Oyun düzeni bozulmuş olan AK Parti’de Erdoğan şimdilik partinin hâkimi ve seçmen davranışı düzeyinde parti esas olarak bir Erdoğan Partisi. Bu nedenle Babacan ve Davutoğlu’nun kuracağı partiler başlangıçta büyük oy kaymalarına neden olmayabilir. Ancak mesele, İmamoğlu etrafında batı destekli bir koalisyonun inşa ediliyor olması. Babacan’ın partisi İyi Parti’nin NATO’cu milliyetçiliğinin ardından Erdoğansız bir AK Parti eksiğini tamamlayacak. CHP zaten Baykal operasyonunun ardından dönüştürülmüştü. HDP’nin de desteğiyle batıcı iktidar denklemi tamamlanıyor.

Bu koşullarda Erdoğan’ın nasıl davranacağına dair kamuoyunda spekülasyonlar yapılıyor.
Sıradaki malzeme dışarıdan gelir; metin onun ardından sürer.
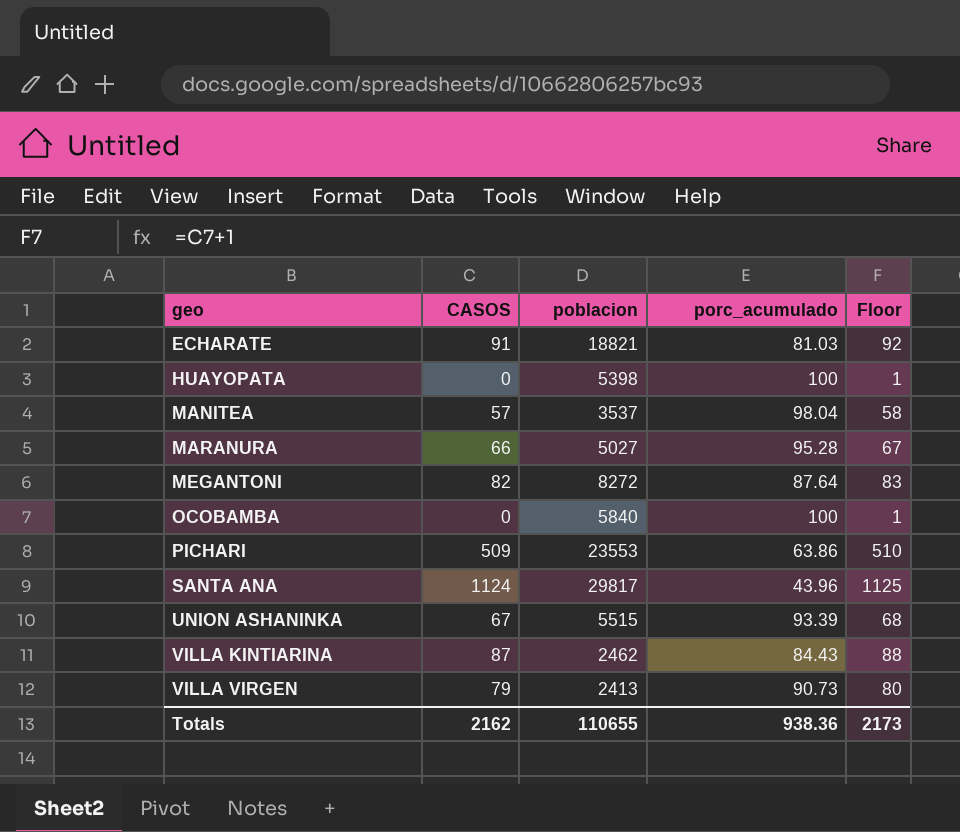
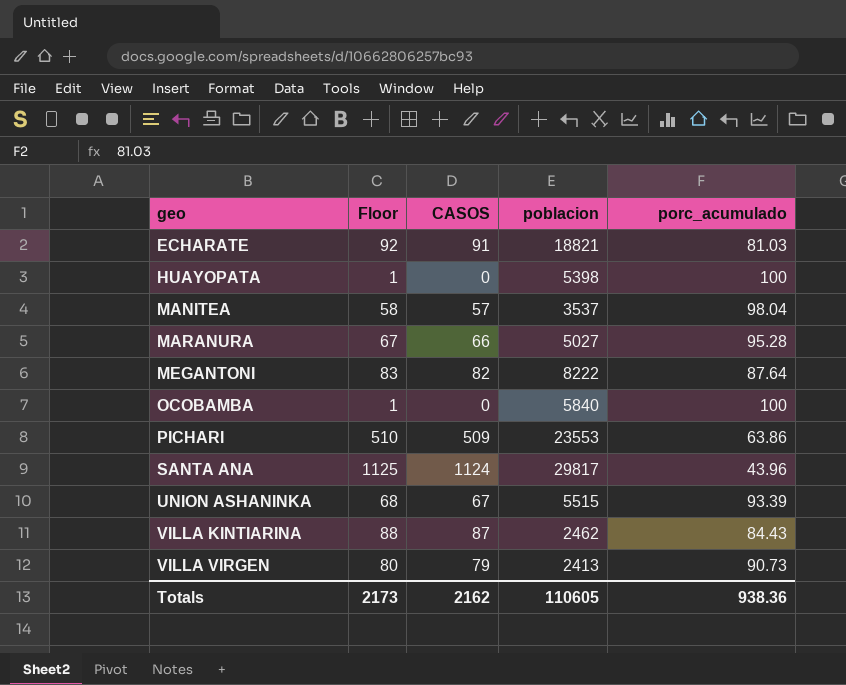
column Floor | position: 5 -> 2
MEGANTONI | poblacion: 8272 -> 8222
Totals | poblacion: 110655 -> 110605

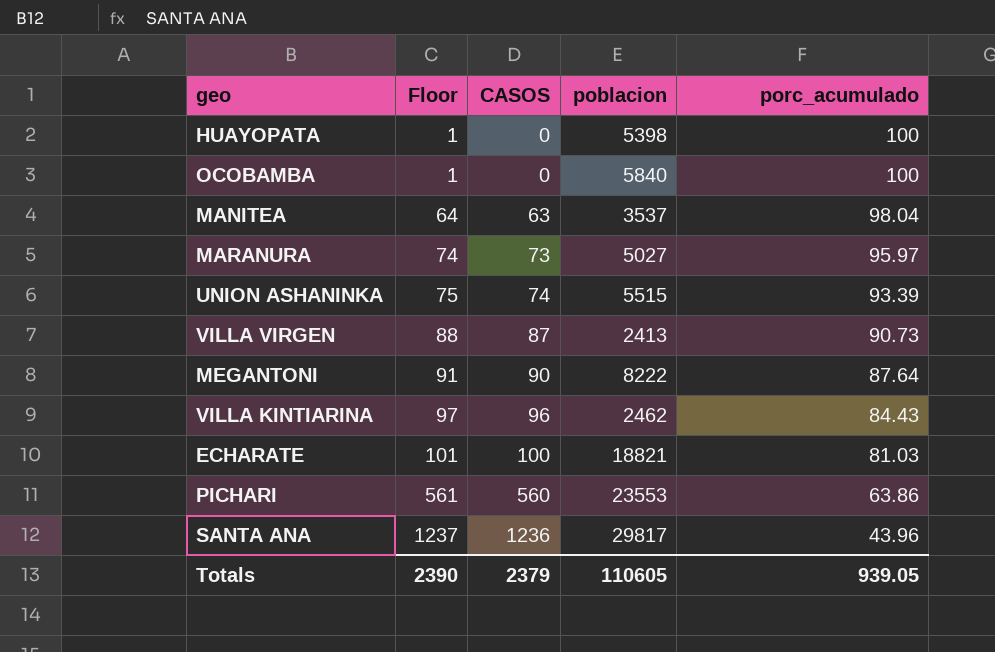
row order: geo ascending -> Floor ascending
MANITEA | Floor: 58 -> 64
MANITEA | CASOS: 57 -> 63
MARANURA | Floor: 67 -> 74
MARANURA | CASOS: 66 -> 73
MARANURA | porc_acumulado: 95.28 -> 95.97
UNION ASHANINKA | Floor: 68 -> 75
UNION ASHANINKA | CASOS: 67 -> 74
VILLA VIRGEN | Floor: 80 -> 88
VILLA VIRGEN | CASOS: 79 -> 87
MEGANTONI | Floor: 83 -> 91
MEGANTONI | CASOS: 82 -> 90
VILLA KINTIARINA | Floor: 88 -> 97
VILLA KINTIARINA | CASOS: 87 -> 96
ECHARATE | Floor: 92 -> 101
ECHARATE | CASOS: 91 -> 100
PICHARI | Floor: 510 -> 561
PICHARI | CASOS: 509 -> 560
SANTA ANA | Floor: 1125 -> 1237
SANTA ANA | CASOS: 1124 -> 1236
Totals | Floor: 2173 -> 2390
Totals | CASOS: 2162 -> 2379
Totals | porc_acumulado: 938.36 -> 939.05

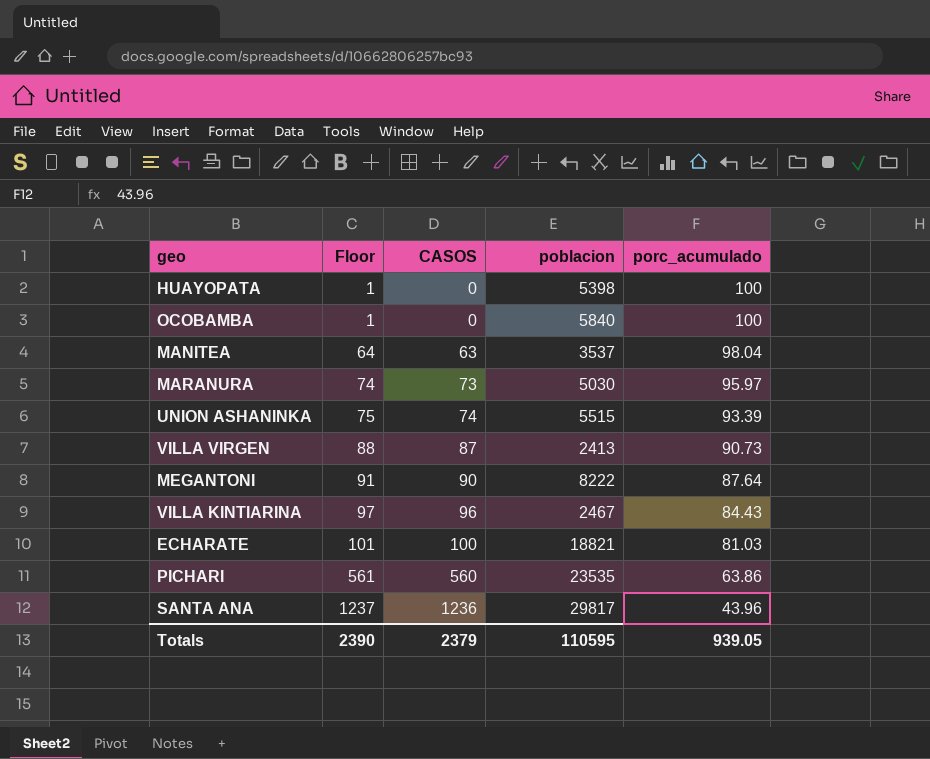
MARANURA | poblacion: 5027 -> 5030
VILLA KINTIARINA | poblacion: 2462 -> 2467
PICHARI | poblacion: 23553 -> 23535
Totals | poblacion: 110605 -> 110595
Meseleyi yukarıdaki ittifak denkleminin bütünlüğü içinde okuyamayan bazı yorumcular, Erdoğan’ın parlamenter sisteme geri dönebileceğini öngörüyorlar. Buna göre önümüzdeki cumhurbaşkanlığı seçimlerinde artık yüzde 51’i bulma şansı kalmadığını gören Erdoğan, hiç olmazsa hükümet çoğunluğu sağlamaya razı olacakmış.

Kanaatimce, Erdoğan gibi pragmatist bir lider, ilk kez bu denli ciddi bir meydan okuma ile karşı karşıya kaldığı koşullarda, elindeki hiçbir avantajı terk etmeye yanaşmayacaktır. Etrafındaki çember daraltılırken en çok ihtiyaç duyacağı şeyin daha fazla iktidar olduğunu hesaplayacaktır. Önümüzdeki aylarda Erdoğan’ın mevcut siyaset aritmetiğini kabul edip, hiçbir şey olmamış gibi davranması da, iktidar kullanma kapasitesini azaltmaya razı olması da beklenmemeli. Bir başka deyişle Erdoğan “savaşmayı” tercih edecektir.

Bunu yaparken ilk fırsatta MHP’den kurtulmaya çalışacağı türünden beklentiler, hayata uygun değil. Kimse kendi eliyle müttefiklerini azaltmaz. Aksine geniş cephe kurmaya çalışması akla yakındır. Ancak bu noktada Erdoğan’ın 19 Mayıs’ta verdiği fotoğrafa uygun bir milli hükümet kurmasının önünde hem kendisinden hem de parti içi dengelerden kaynaklanan iki engel bulunuyor. İktidar olmayı, iktidar aracılığıyla uygulayacağı programdan daha fazla önemseyen bir lider, 19 Mayıs ruhunu kendi işine geldiği gibi kurgulamak isteyebilir. Ancak kişisel iktidarı için duyduğu ihtiyaçları Türkiye’nin nesnel ekonomik ve siyasal ihtiyaçları ile aynı vektörde tanımlayamadığı takdirde, gelecek cumhurbaşkanlığı seçimlerini kaybetmesine kimse engel olamaz. Erdoğan’ın pragmatizmi bugüne kadar olduğu gibi bundan sonra da koşullara uyum sağlamasına yardımcı olabilir. Partisinin durumunu ise yukarıda kısmen belirtmiştim. Sadık seçmenleri değil ama 2015 sonrasında Erdoğan’ın izlemeye başladığı yolu içselleştirmemiş olan kendi partisi içindeki batıcı hizipler, Erdoğan’ın yolundaki en önemli ayak bağları durumunda.